The banking system has just collapsed on a world scale, requiring the concerted intervention of governments across the globe. Just as vested interests helped to produce the crisis, so banks’ individual vested interests will delay the recovery. Such is the extent of the collapse in trust in established mechanisms. There is a possible conclusion that in this case, the private sector has failed, and worse, that capitalism has no real answer to this crisis.
Margaret Thatcher and Ronald Reagan ended a long period of ‘positive government’, which had endured since at least the Second World War. Their shared philosophy was that too much government is a bad thing: it distorts free market activity and encourages a nanny state.
This change was dramatic in the UK. It was only fifteen years since Harold Wilson had come to power with a programme of nationalisation. It is remarkable how alien a concept nationalisation has become since then. No-one blinked as Tony Blair’s government sold off mobile telephony licences and continued along a similar path in terms of the apparatus and size of the machinery of state. Collectively, we accepted the argument that the private sector knows best.

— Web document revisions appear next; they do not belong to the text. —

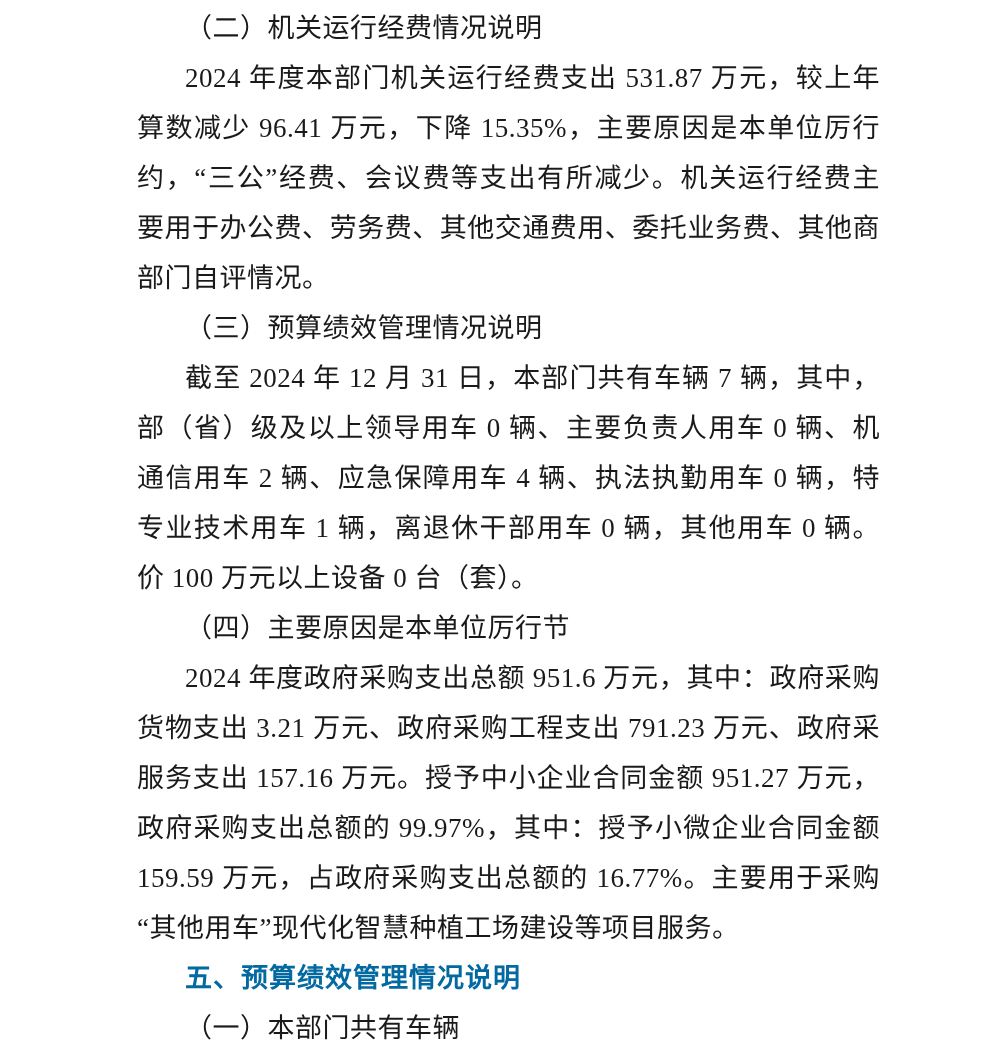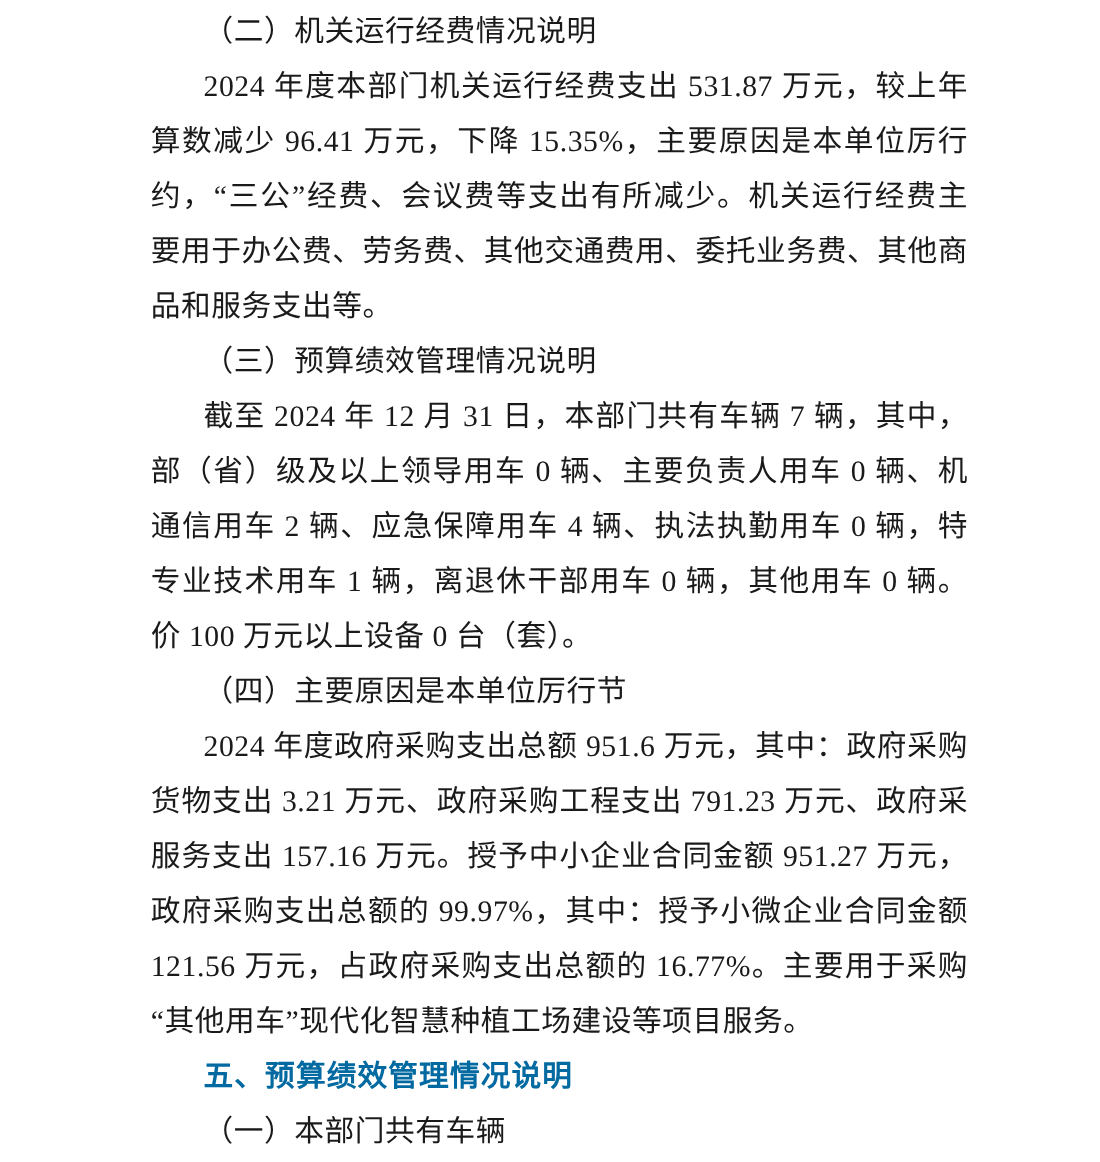--- a/index.html
+++ b/index.html
@@ -54,7 +54,7 @@
   <div class="line justify">算数减少 96.41 万元，下降 15.35%，主要原因是本单位厉行节</div>
   <div class="line justify">约，“三公”经费、会议费等支出有所减少。机关运行经费主</div>
   <div class="line justify">要用于办公费、劳务费、其他交通费用、委托业务费、其他商</div>
-  <div class="line">品和服务支出等。</div>
+  <div class="line">部门自评情况。</div>
   <div class="line indent">（三）预算绩效管理情况说明</div>
   <div class="line indent justify">截至 2024 年 12 月 31 日，本部门共有车辆 7 辆，其中，副</div>
   <div class="line justify">部（省）级及以上领导用车 0 辆、主要负责人用车 0 辆、机要</div>

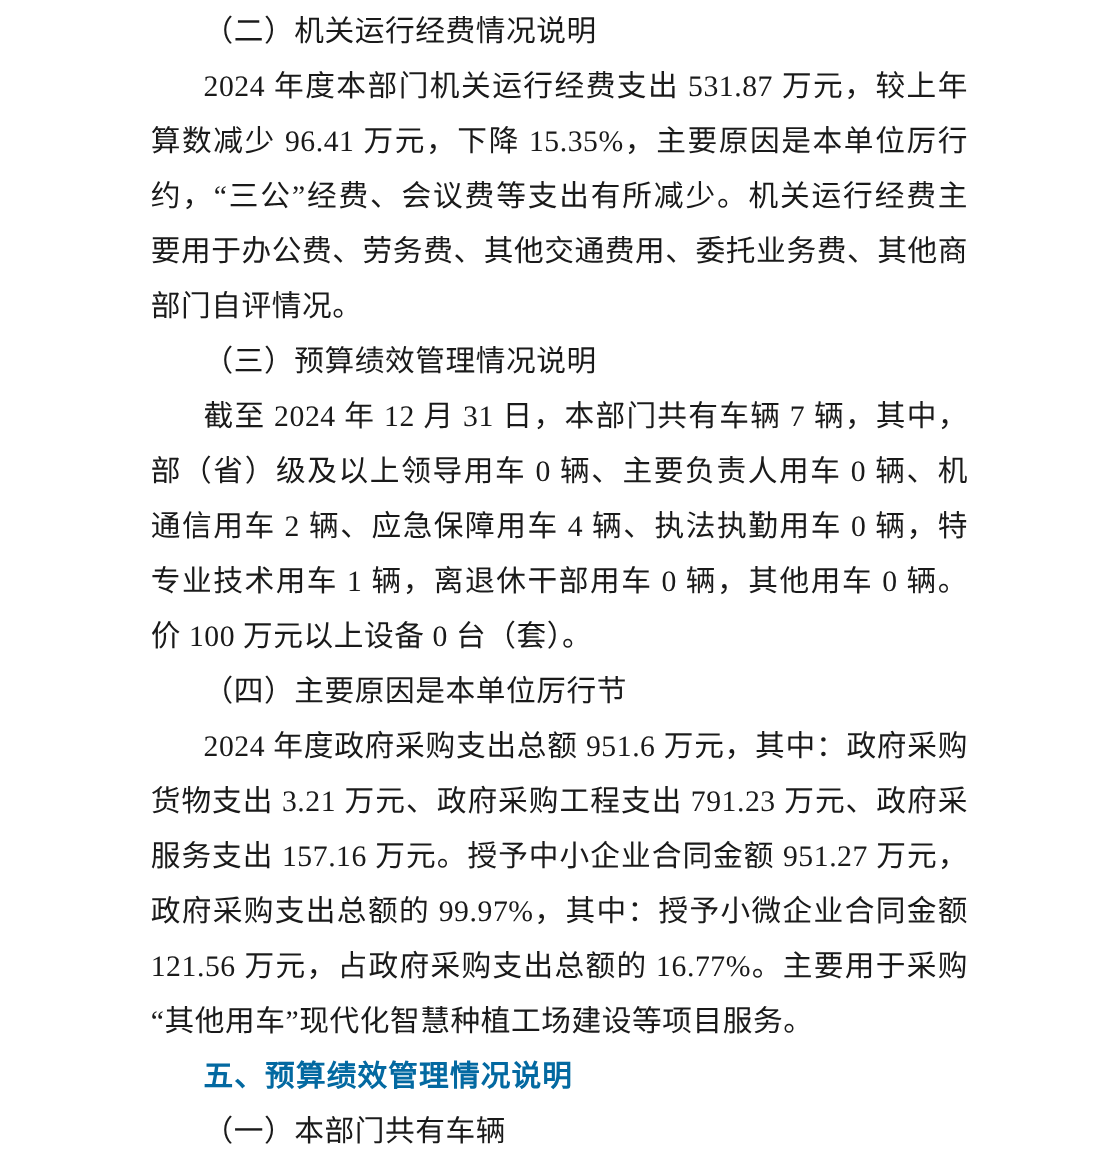--- a/index.html
+++ b/index.html
@@ -66,7 +66,7 @@
   <div class="line justify">货物支出 3.21 万元、政府采购工程支出 791.23 万元、政府采购</div>
   <div class="line justify">服务支出 157.16 万元。授予中小企业合同金额 951.27 万元，占</div>
   <div class="line justify">政府采购支出总额的 99.97%，其中：授予小微企业合同金额</div>
-  <div class="line justify">121.56 万元，占政府采购支出总额的 16.77%。主要用于采购</div>
+  <div class="line justify">159.59 万元，占政府采购支出总额的 16.77%。主要用于采购</div>
   <div class="line">“其他用车”现代化智慧种植工场建设等项目服务。</div>
   <div class="line indent chapter-heading">五、预算绩效管理情况说明</div>
   <div class="line indent">（一）本部门共有车辆</div>

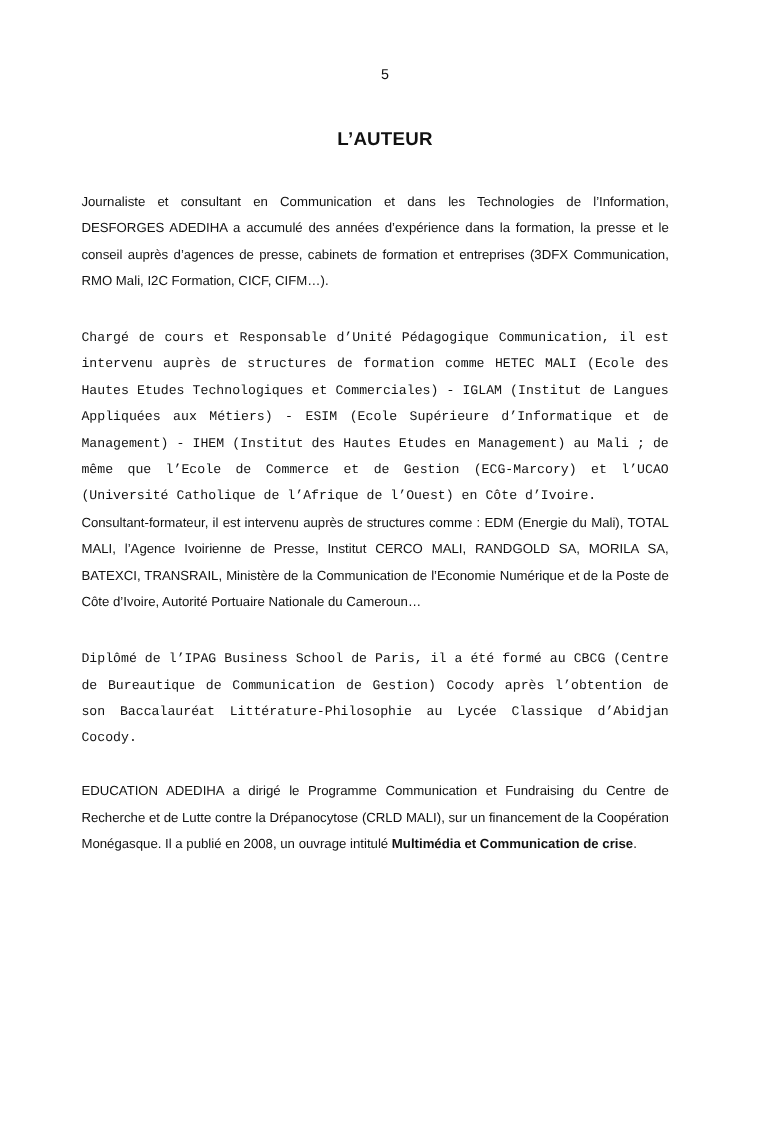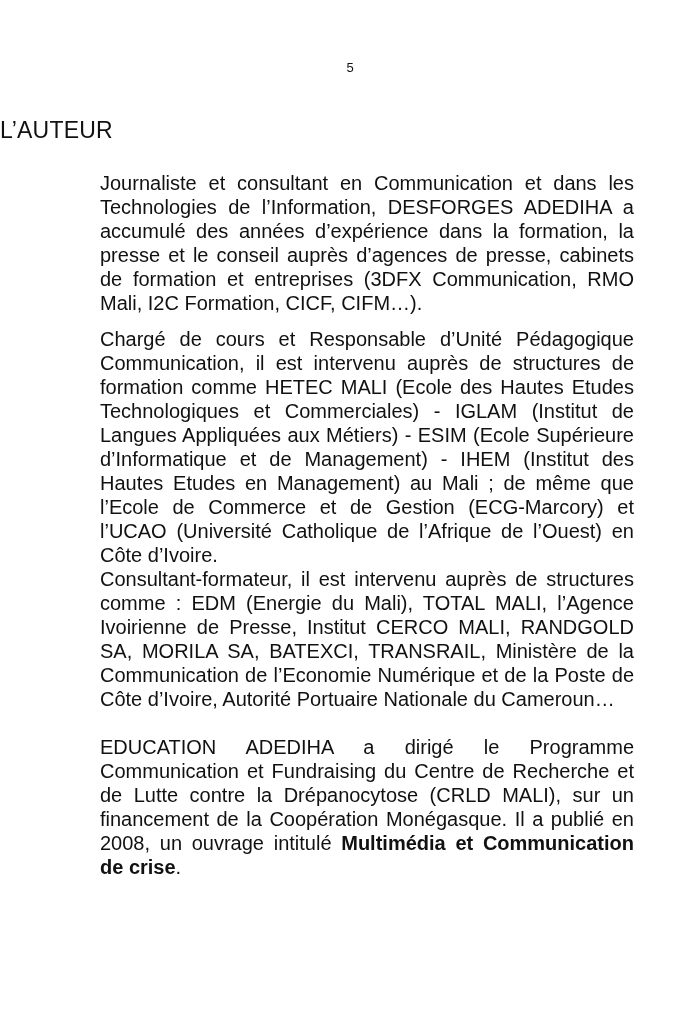--- a/index.html
+++ b/index.html
@@ -7,8 +7,8 @@
            font-family: "Liberation Sans", sans-serif; color: #111; }
     .page-number { position: absolute; top: 60px; left: 0; width: 700px; text-align: center;
                    font-size: 13px; }
-    .title { position: absolute; top: 117px; left: 0; width: 700px; 
-             font-size: 23px; font-weight: normal; letter-spacing: 0.2px; }
+    .title { position: absolute; top: 117px; left: 0; width: 700px; text-align: center;
+             font-size: 17px; font-weight: bold; letter-spacing: 0.2px; }
     .body { position: absolute; top: 171px; left: 100px; width: 534px; font-size: 20px;
             line-height: 24px; text-align: justify; }
     .body p { margin: 0; text-align: justify; }

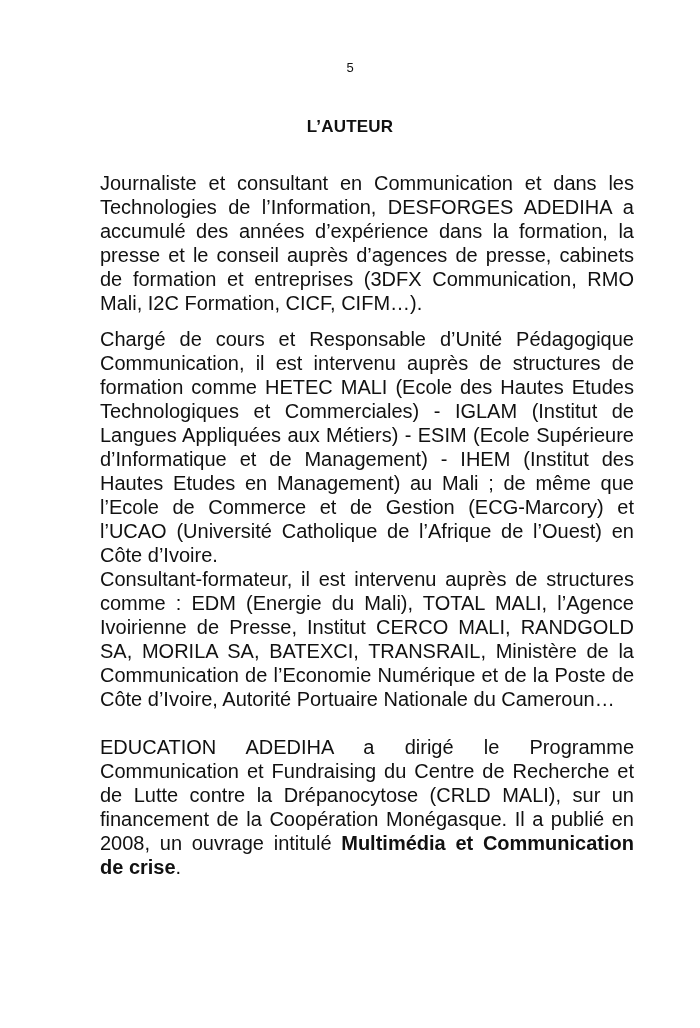--- a/index.html
+++ b/index.html
@@ -9,7 +9,7 @@
                    font-size: 13px; }
     .title { position: absolute; top: 117px; left: 0; width: 700px; text-align: center;
              font-size: 17px; font-weight: bold; letter-spacing: 0.2px; }
-    .body { position: absolute; top: 171px; left: 100px; width: 534px; font-size: 20px;
+    .body { position: absolute; top: 171px; left: 74px; width: 534px; font-size: 12px;
             line-height: 24px; text-align: justify; }
     .body p { margin: 0; text-align: justify; }
     .body p.gap { margin-top: 12px; }

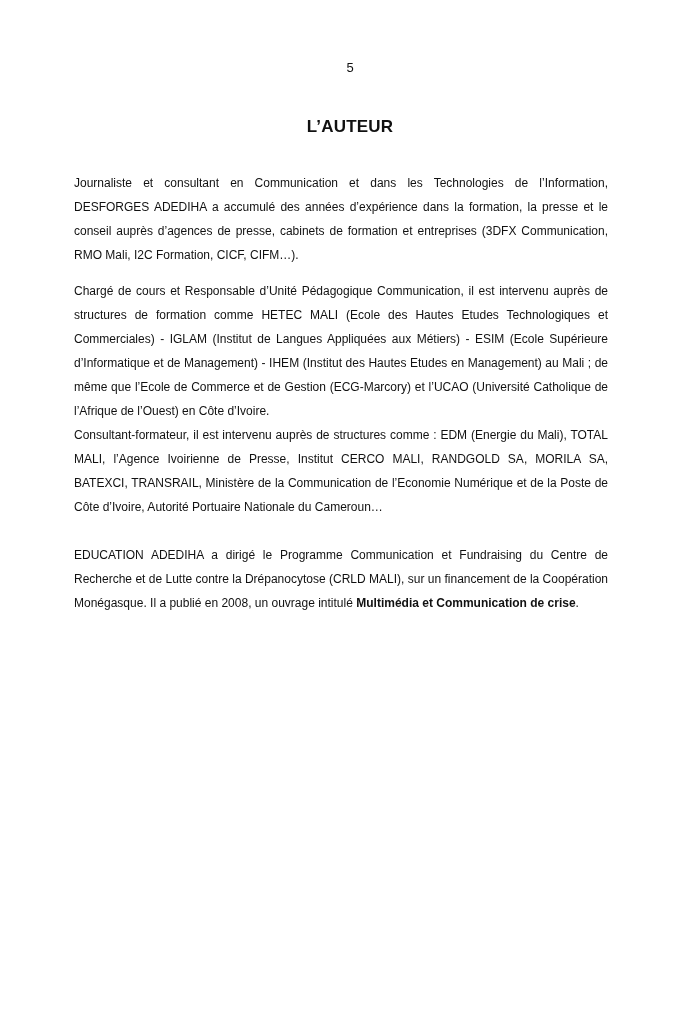--- a/index.html
+++ b/index.html
@@ -12,7 +12,7 @@
     .body { position: absolute; top: 171px; left: 74px; width: 534px; font-size: 12px;
             line-height: 24px; text-align: justify; }
     .body p { margin: 0; text-align: justify; }
-    .body p.gap { margin-top: 12px; }
+    .body p.gap { margin-top: 28px; font-family: Liberation Mono, monospace; }
     .body p.gap2 { margin-top: 24px; }
     b { font-weight: bold; }
   </style>

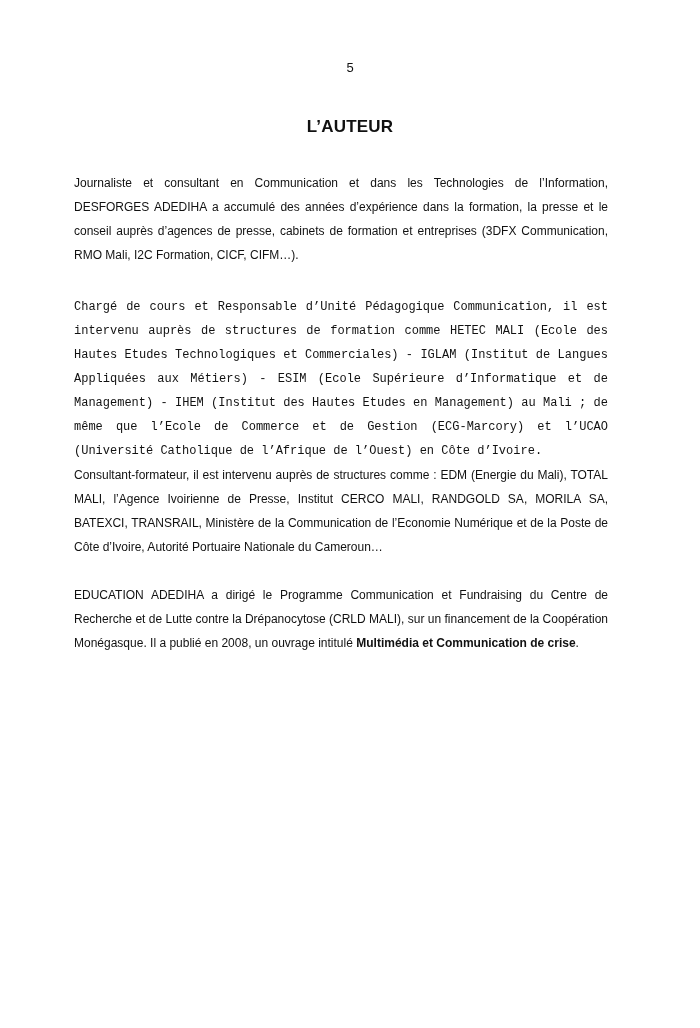--- a/index.html
+++ b/index.html
@@ -26,6 +26,7 @@
   <p>Journaliste et consultant en Communication et dans les Technologies de l’Information,   DESFORGES ADEDIHA a accumulé des années d’expérience dans la formation, la presse et le conseil auprès d’agences de presse, cabinets de formation et entreprises (3DFX Communication, RMO Mali, I2C Formation, CICF, CIFM…).</p>
   <p class="gap">Chargé de cours et Responsable d’Unité Pédagogique Communication, il est intervenu auprès de structures de formation comme HETEC MALI (Ecole des Hautes Etudes Technologiques et Commerciales) - IGLAM (Institut de Langues Appliquées aux Métiers) - ESIM (Ecole Supérieure d’Informatique et de Management) - IHEM (Institut des Hautes Etudes en Management) au Mali ; de même que l’Ecole de Commerce et de Gestion (ECG-Marcory) et l’UCAO (Université Catholique de l’Afrique de l’Ouest) en Côte d’Ivoire.</p>
   <p>Consultant-formateur, il est intervenu auprès de structures comme : EDM (Energie du Mali), TOTAL MALI, l’Agence Ivoirienne de Presse, Institut CERCO MALI, RANDGOLD SA, MORILA SA, BATEXCI, TRANSRAIL, Ministère de la Communication de l’Economie Numérique et de la Poste de Côte d’Ivoire, Autorité Portuaire Nationale du Cameroun…</p>
+  <p class="gap">Diplômé de l’IPAG Business School de Paris, il a été formé au CBCG (Centre de Bureautique de Communication de Gestion) Cocody après l’obtention de son Baccalauréat Littérature-Philosophie au Lycée Classique d’Abidjan Cocody.</p>
   <p class="gap2"><span>EDUCATION ADEDIHA a dirigé le Programme Communication et Fundraising du Centre de Recherche et de Lutte contre la Drépanocytose (CRLD MALI), sur un financement de la Coopération Monégasque. Il a publié en 2008, un ouvrage intitulé </span><b>Multimédia et Communication de crise</b><span>.</span></p>
 </div>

But the banking system has just collapsed on a world scale, requiring the concerted intervention of governments across the globe. Just as vested interests helped to produce the crisis, so banks’ individual vested interests will delay the recovery. Such is the extent of the collapse in trust in established mechanisms. There is a possible conclusion that in this case, the private sector has failed, and worse, that capitalism has no real answer to this crisis.
The action taken by the G7 nations is positive, practical and sensible. It is sufficiently radical to deserve to succeed. But it is a rescue plan: nothing more, nothing less. It has no parallel with the ambitious 1930’s reconstruction plans set by US President Roosevelt. There is no redolence here of Keynsian economics, of investment in public works to counter a depression. In the UK, the rescue plan is the nationalisation of the key financial institutions in the economy to address the problems of banks being so concerned about credit that they are frightened to lend even to each other.
By taking a stake in High Street banks, the UK Government is signalling a determination to address the outfall from the failure of financial markets, on behalf of its citizenry. The country is investing in banks which might otherwise fail in the current climate of toxic loans and asset backed instruments which are dramatically reduced in value. Collectively, we are trying to force cash and credit to start to circulate again. This is unprecedented in recent history and is a renaissance of what used to be called ‘positive’ government.
So, if our government has accepted a much more positive approach to the credit crunch, then local government and other areas of the public sector need to be asking themselves whether there is an equivalent need for action at local level. Is there now a need to look more closely at the balance between the public and private sector?
If we accept that the private sector doesn’t hold all the answers, then there is a debate to be had. And there are legitimate questions to be asked about the speed of response to issues of growing importance to society. For example:
Can we respond to the challenge of climate change more rapidly?
Can we do more to care for the environment?
How can we become greener, cleaner and more sustainable?
Can we do more to encourage a safer, more cohesive and more caring local community?
How can we encourage healthier lifestyles?
The private sector will always have much to offer in terms of support to the public sector in expertise and direct delivery. But we may need to reassess the leadership role which the public sector has in encouraging sustained collective action towards common goals. It is the big issues which help to shape places, and we may need to think of ‘place’ on a bigger scale in future.
The credit crunch may offer an opportunity for the public sector to show greater leadership and to be more assertive in not accepting too easily the commercial reality which the private sector sometimes tries to impose. After all, our horizons have changed in a very short time. I doubt that a plan to nationalise the major UK banks would have met with any degree of support had it been made six months ago!